Now each year we likely have hundreds of initiatives for which we are given budget to complete. These initiatives range from small to large, and from highly visible to little or no awareness by the senior team. You could potentially staff your PMO to track every project but likely you will not have sufficient budget and you would not have time to provide the necessary oversight. Therefore, the best approach is to select the 5-10 projects that are the largest and most important to get completed. You could create a screening process, potentially a 2X2 matrix with one axis being the level of investment and the other axis being the criticality to the business. The upper right corner has the projects you want the PMO to track. These are the projects that are the most visible and where the investment is the largest.

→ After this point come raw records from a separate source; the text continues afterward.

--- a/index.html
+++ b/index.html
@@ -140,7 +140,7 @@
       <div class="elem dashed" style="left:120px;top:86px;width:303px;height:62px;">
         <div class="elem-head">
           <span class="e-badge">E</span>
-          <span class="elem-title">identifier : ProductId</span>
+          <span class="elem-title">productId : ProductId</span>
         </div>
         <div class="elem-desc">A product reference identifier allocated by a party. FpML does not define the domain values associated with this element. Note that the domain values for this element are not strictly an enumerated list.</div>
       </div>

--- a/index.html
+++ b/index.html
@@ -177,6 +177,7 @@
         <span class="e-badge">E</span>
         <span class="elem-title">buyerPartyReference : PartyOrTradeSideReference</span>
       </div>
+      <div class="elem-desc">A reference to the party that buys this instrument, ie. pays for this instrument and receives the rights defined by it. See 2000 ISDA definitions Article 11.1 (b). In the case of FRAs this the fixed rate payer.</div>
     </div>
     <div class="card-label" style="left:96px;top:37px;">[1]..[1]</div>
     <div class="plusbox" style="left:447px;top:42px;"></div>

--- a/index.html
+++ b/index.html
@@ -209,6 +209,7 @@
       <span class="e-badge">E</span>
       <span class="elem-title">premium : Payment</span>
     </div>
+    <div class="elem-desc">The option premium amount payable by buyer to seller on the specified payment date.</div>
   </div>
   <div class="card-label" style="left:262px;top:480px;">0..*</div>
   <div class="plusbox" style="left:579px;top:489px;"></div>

My perspective on how PMO’s should be used is very specific. I believe that your PMO group should be built to be small and nimble. Large, overstaffed PMO’s tend to just provide a distraction to the team and lead to a bunch of bureaucracy. The larger the PMO gets the less productive I believe it becomes. Also, I think that the PM’s running the projects should remain within their teams. I don’t believe that moving all PM’s into the PMO helps at all. The PM’s should be 100% aligned to the teams they are working with. The interaction between the PM’s and the PMO should be that of alignment and reporting.
To be clear though, the PMO should feel responsibility to deliver on every initiative they are tracking. The larger, more complex initiatives will likely have many PM’s tracking the different work streams, it is the PMO’s responsibility to ensure every work stream is on time and delivering on their commitments. The integration of all workstreams into the overall plan is the PMO’s responsibility.
When project do go sideways, as they always do, then there should be a governance layer above the PMO that is able to clear roadblocks, change or reduce scope or get incremental funding if necessary to keep the project on track. The PMO is critical tool that will help the CIO have visibility into the most important initiatives and have the ability to impact the outcome of the initiative in a positive way. The only caveat that you and your leadership team must take the time to sit down with the PMO leaders on a regular basis to understand the issues and help to get resolution. Without you and your leadership team involved, the PMO has no ability to resolve the roadblocks they find.